Faced with this government proposal, the faculty assemblies at all federal universities decided not to accept zero adjustments in 2024. But at the same time they reduced the adjustment percentages claimed to try to reach an agreement with the government. Even so, zero adjustments were maintained this year.
3.
This is the situation at federal universities that led to the outbreak of the teaching and technical-administrative strike in 47 federal universities and institutes so far, in a growing movement to join the strike since the beginning of April. There are also four universities scheduled to open.
It is worth highlighting two political dimensions of the strike, which are closely related. The first is the objective fact that we are disputing, with financial capital, the allocation of public funds, that is, as government revenue, obtained through the payment of taxes, fees, etc. by the Brazilian population, will be spent: on the one hand, on education, health, transport, housing, science and technology, social assistance or, on the other, on the interest on public debt, which fuels rent-seeking and speculation that do not generate productive investment , economic growth and employment.
The public debt will never be reduced, much less zero, it is the “miracle of the multiplication of loaves”; autonomously, it only grows, with or without a primary fiscal surplus, it is the “golden goose” of financial capital. The “Expenditure Ceiling” or its substitute, the “Fiscal Framework”, are similar political instruments that serve the same purpose: to expropriate the population as a whole for the benefit of the very small portion of the very rich.
The second political dimension of the strike is to serve as a stimulus and example for the Lula government to seek to free itself, even if partially, from the political tutelage of financial capital, the neoliberal right and the so-called “Centrão”, which have been systematically preventing the program elected in 2022, approved at the polls, is implemented.
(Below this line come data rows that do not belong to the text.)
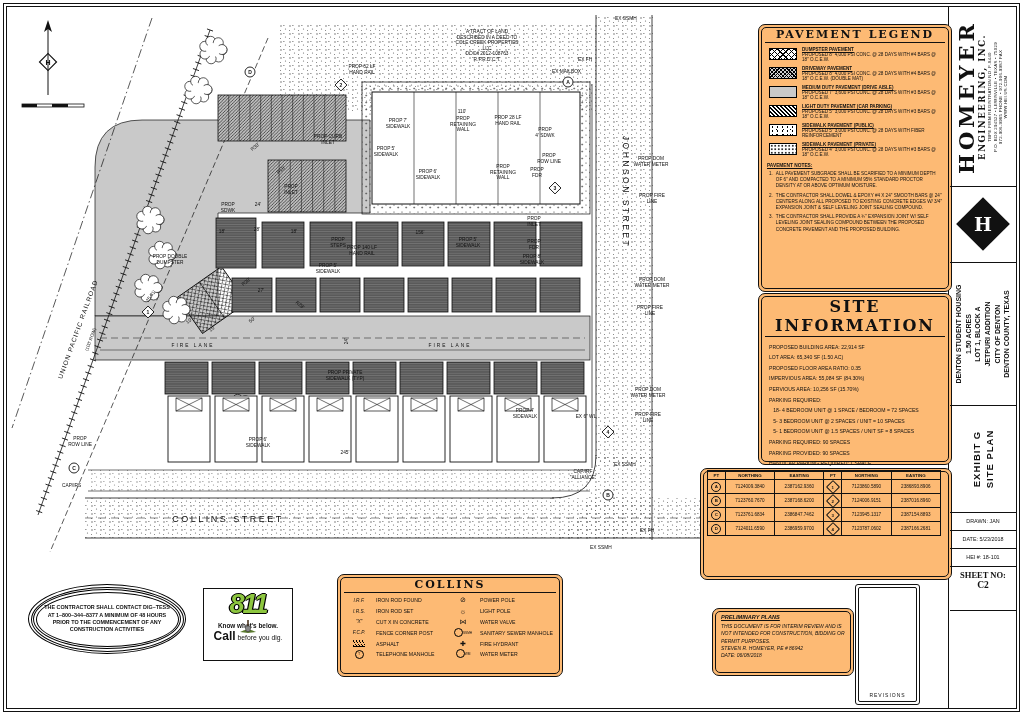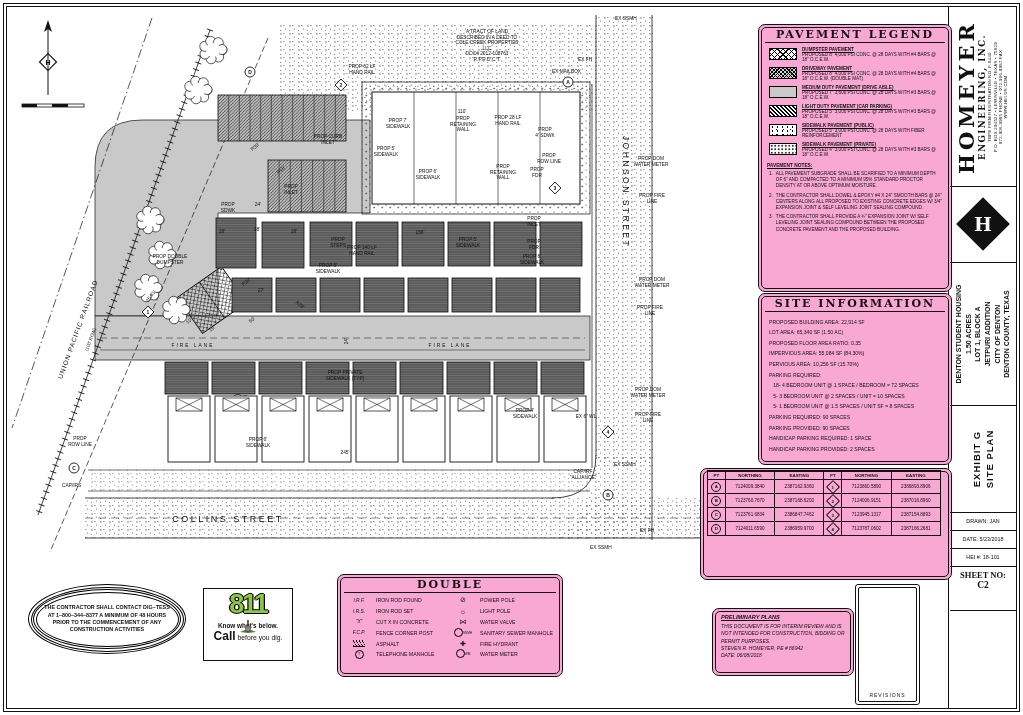--- a/index.html
+++ b/index.html
@@ -10,7 +10,7 @@
   .vline-title{position:absolute;left:948px;top:6px;width:2px;height:703px;border-left:1.3px solid #111;}
 
   
-  .panel{position:absolute;background:#f9a8d4;border:1.2px solid #111;border-radius:7px;}
+  .panel{position:absolute;background:#fdba74;border:1.2px solid #111;border-radius:7px;}
   .panel::before{content:"";position:absolute;inset:2px;border:0.8px solid #111;border-radius:5px;pointer-events:none;}
   .panel-title{font-family:"DejaVu Serif",serif;font-weight:bold;text-align:center;
                letter-spacing:2px;border-bottom:1px solid #111;margin:3px 6px 2px 6px;padding-bottom:1px;}

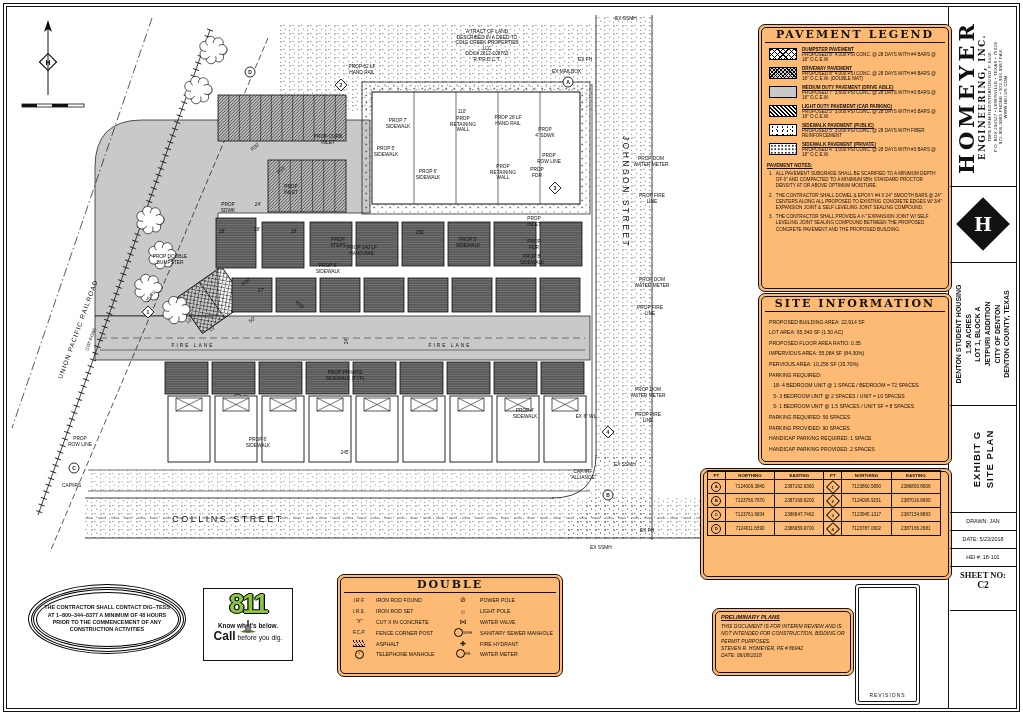--- a/index.html
+++ b/index.html
@@ -33,7 +33,7 @@
 
   
   #site-info{left:758px;top:293px;width:192px;height:170px;font-size:5.1px;}
-  #site-info .panel-title{font-size:11px;}
+  #site-info .panel-title{font-size:16px;}
   .si-line{margin:0 0 0 10px;padding-top:4.6px;white-space:pre;}
 
   

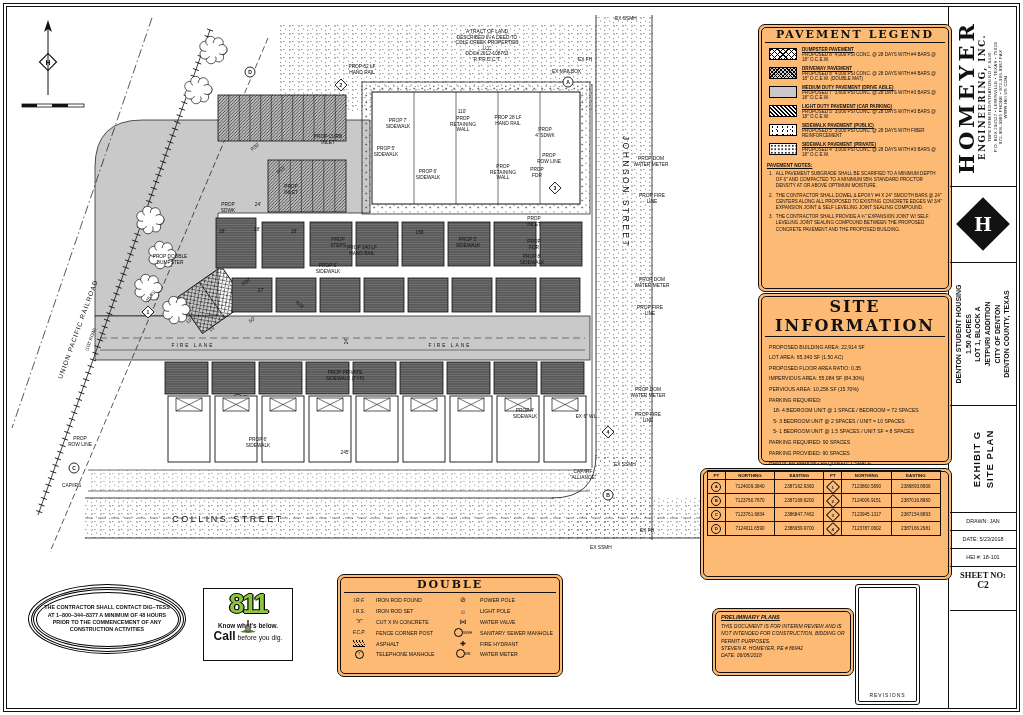--- a/index.html
+++ b/index.html
@@ -685,7 +685,7 @@
   </div>
 
   <div class="panel" id="legend-box">
-    <div class="panel-title">DOUBLE</div>
+    <div class="panel-title">COLLINS</div>
     <div class="lg-cols">
       <div class="lg-col" id="lg-left">
           <div class="lg-row">

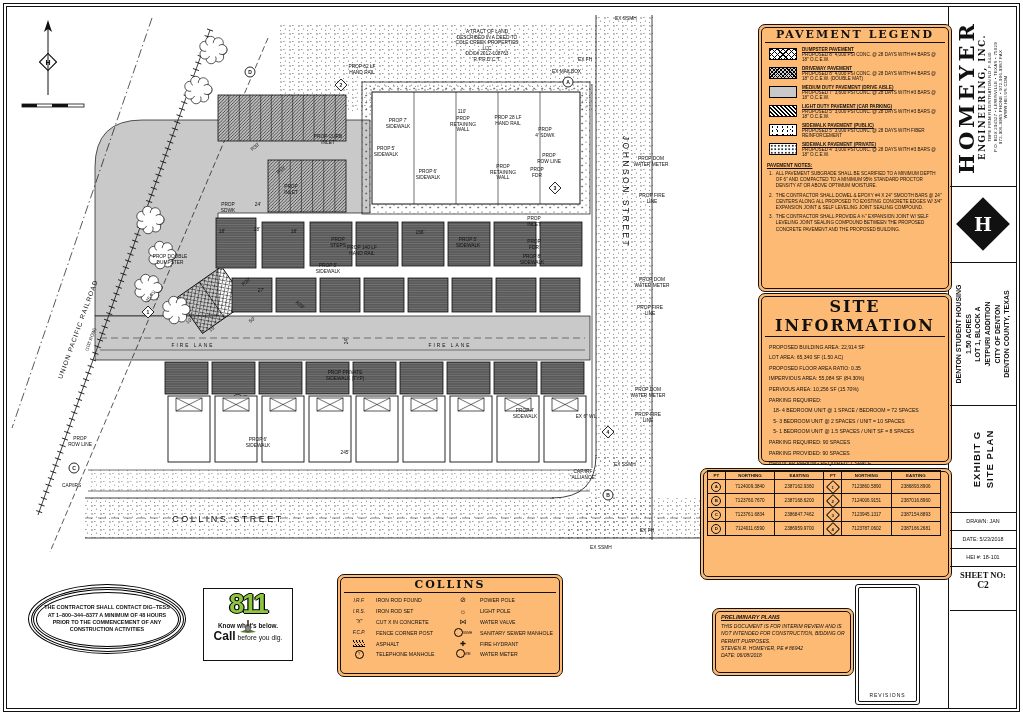--- a/index.html
+++ b/index.html
@@ -83,7 +83,7 @@
   
   #call811{position:absolute;left:203px;top:588px;width:88px;height:71px;border:1.4px solid #111;
            background:#fff;text-align:center;}
-  .n811{font-size:27px;font-weight:bold;color:#8dc63f;line-height:30px;letter-spacing:-2px;
+  .n811{font-size:27px;font-weight:bold;font-style:italic;color:#8dc63f;line-height:30px;letter-spacing:-2px;
         text-shadow:-1.2px 0 #000,1.2px 0 #000,0 -1.2px #000,0 1.2px #000;}
   .l811a{font-size:6.4px;font-weight:bold;margin-top:3px;}
   .l811b{font-size:6.8px;} .l811b b{font-size:12px;}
However, this resumption of direction will not be possible only with institutional negotiation in parliament, as the government has been practicing. The political mobilization of the social forces that elected Lula is the unavoidable path, as was evident at the beginning of the government, when the Transition PEC was drawn up and approved.
For all these reasons, the strike was seen as a necessary action, a time to suspend all of the University's activities, which had been carried out in a precarious and even risky manner, to show society, the government and parliament the unsustainable reality that these federal educational institutions are living.
The strike is a legitimate instrument and it is with the suspension of the University's regular activities that meetings, debates, assemblies and public demonstrations can be held, seeking alternatives to this situation and building a national movement in defense of public universities in the country.
*Graça Druck She is a professor at the Department of Social Sciences at the Federal University of Bahia (UFBA).
*Luiz Filgueiras He is a professor at the Faculty of Economics at the Federal University of Bahia (UFBA).